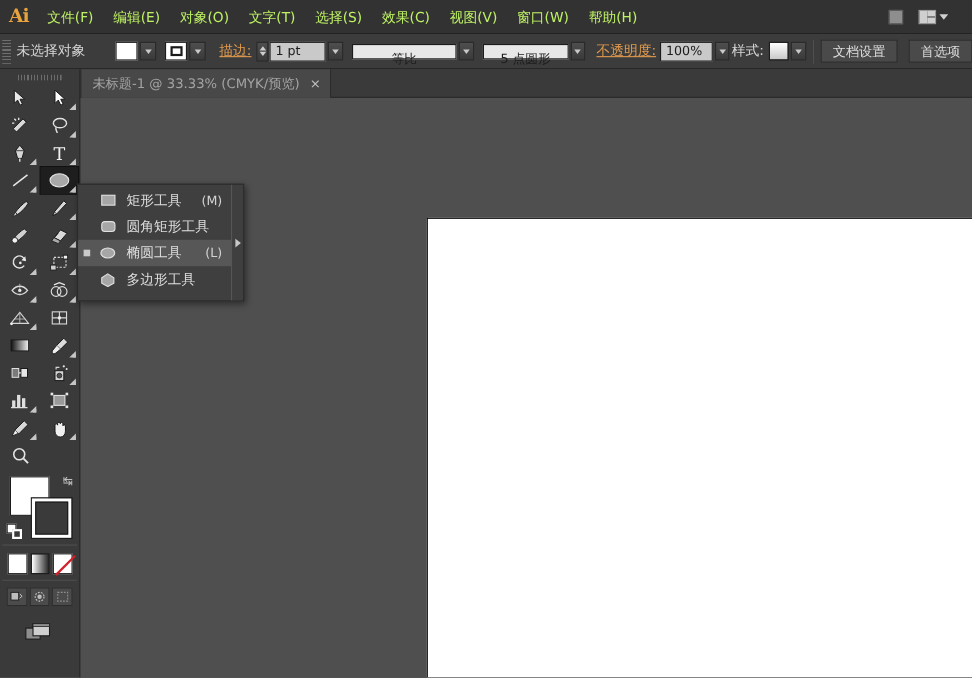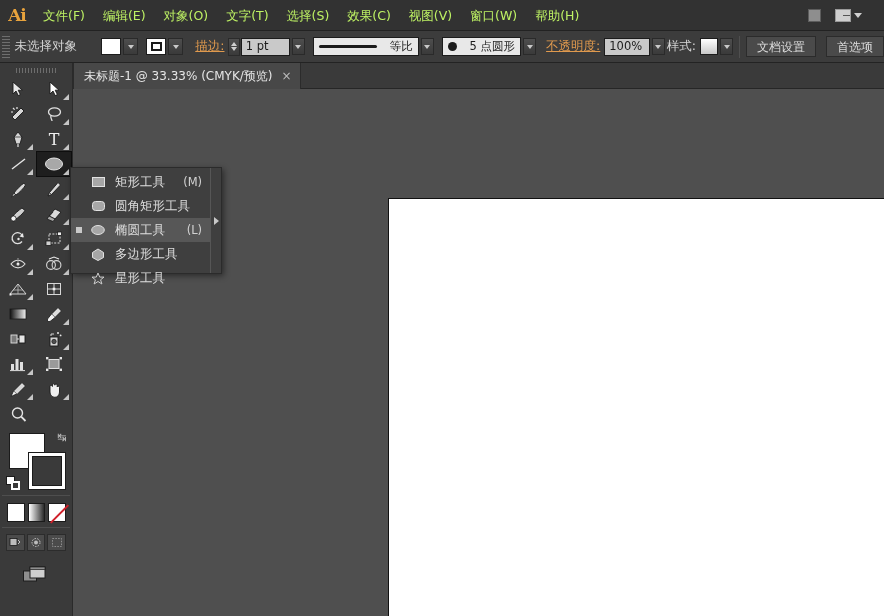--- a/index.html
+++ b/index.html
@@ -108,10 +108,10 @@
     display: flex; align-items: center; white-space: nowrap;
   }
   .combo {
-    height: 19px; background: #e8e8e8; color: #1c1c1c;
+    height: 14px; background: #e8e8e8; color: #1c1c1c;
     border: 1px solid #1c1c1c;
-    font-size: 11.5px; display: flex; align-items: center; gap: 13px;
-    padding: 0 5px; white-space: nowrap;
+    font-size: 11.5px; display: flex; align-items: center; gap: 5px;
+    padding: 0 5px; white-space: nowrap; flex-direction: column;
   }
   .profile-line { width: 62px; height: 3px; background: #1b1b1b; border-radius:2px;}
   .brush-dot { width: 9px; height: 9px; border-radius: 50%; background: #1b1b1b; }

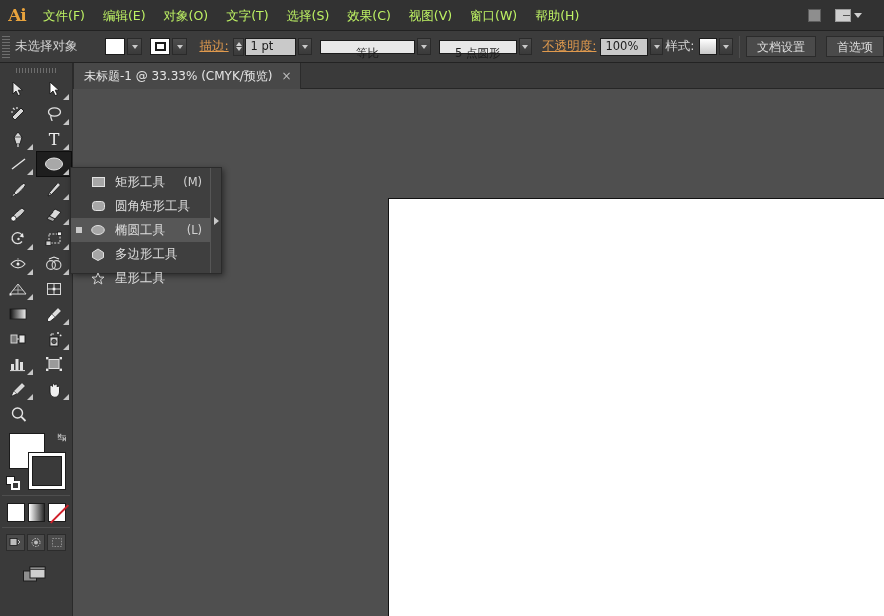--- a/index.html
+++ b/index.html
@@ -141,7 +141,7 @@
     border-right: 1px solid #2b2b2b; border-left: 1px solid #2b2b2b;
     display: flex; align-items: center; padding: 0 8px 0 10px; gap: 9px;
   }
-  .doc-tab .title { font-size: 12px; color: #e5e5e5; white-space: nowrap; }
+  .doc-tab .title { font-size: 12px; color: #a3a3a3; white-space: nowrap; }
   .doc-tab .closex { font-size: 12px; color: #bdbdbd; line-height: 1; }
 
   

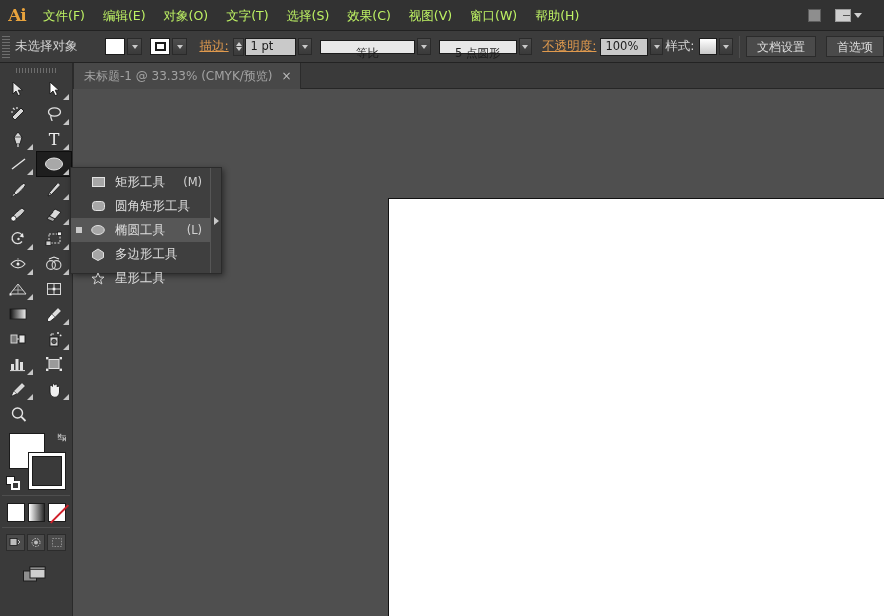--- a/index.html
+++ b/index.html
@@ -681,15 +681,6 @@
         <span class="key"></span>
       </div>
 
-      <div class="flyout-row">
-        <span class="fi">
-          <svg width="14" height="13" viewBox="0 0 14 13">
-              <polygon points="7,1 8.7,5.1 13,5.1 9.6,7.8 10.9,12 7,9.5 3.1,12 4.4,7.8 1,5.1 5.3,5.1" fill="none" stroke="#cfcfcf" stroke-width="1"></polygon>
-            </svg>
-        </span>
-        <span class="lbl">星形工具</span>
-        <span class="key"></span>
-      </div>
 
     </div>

EXERCISE BRIEF: Exclude all pictures and return precisely the lines from the one containing "nowrap; flex-direction: column;" through the closing line of the data.

WRITTEN RESPONSE:
+    padding: 0 5px; white-space: nowrap; flex-direction: column;
   }
   .profile-line { width: 62px; height: 3px; background: #1b1b1b; border-radius:2px;}
   .brush-dot { width: 9px; height: 9px; border-radius: 50%; background: #1b1b1b; }

--- a/index.html
+++ b/index.html
@@ -141,7 +141,7 @@
     border-right: 1px solid #2b2b2b; border-left: 1px solid #2b2b2b;
     display: flex; align-items: center; padding: 0 8px 0 10px; gap: 9px;
   }
-  .doc-tab .title { font-size: 12px; color: #e5e5e5; white-space: nowrap; }
+  .doc-tab .title { font-size: 12px; color: #a3a3a3; white-space: nowrap; }
   .doc-tab .closex { font-size: 12px; color: #bdbdbd; line-height: 1; }
 
   

--- a/index.html
+++ b/index.html
@@ -681,15 +681,6 @@
         <span class="key"></span>
       </div>
 
-      <div class="flyout-row">
-        <span class="fi">
-          <svg width="14" height="13" viewBox="0 0 14 13">
-              <polygon points="7,1 8.7,5.1 13,5.1 9.6,7.8 10.9,12 7,9.5 3.1,12 4.4,7.8 1,5.1 5.3,5.1" fill="none" stroke="#cfcfcf" stroke-width="1"></polygon>
-            </svg>
-        </span>
-        <span class="lbl">星形工具</span>
-        <span class="key"></span>
-      </div>
 
     </div>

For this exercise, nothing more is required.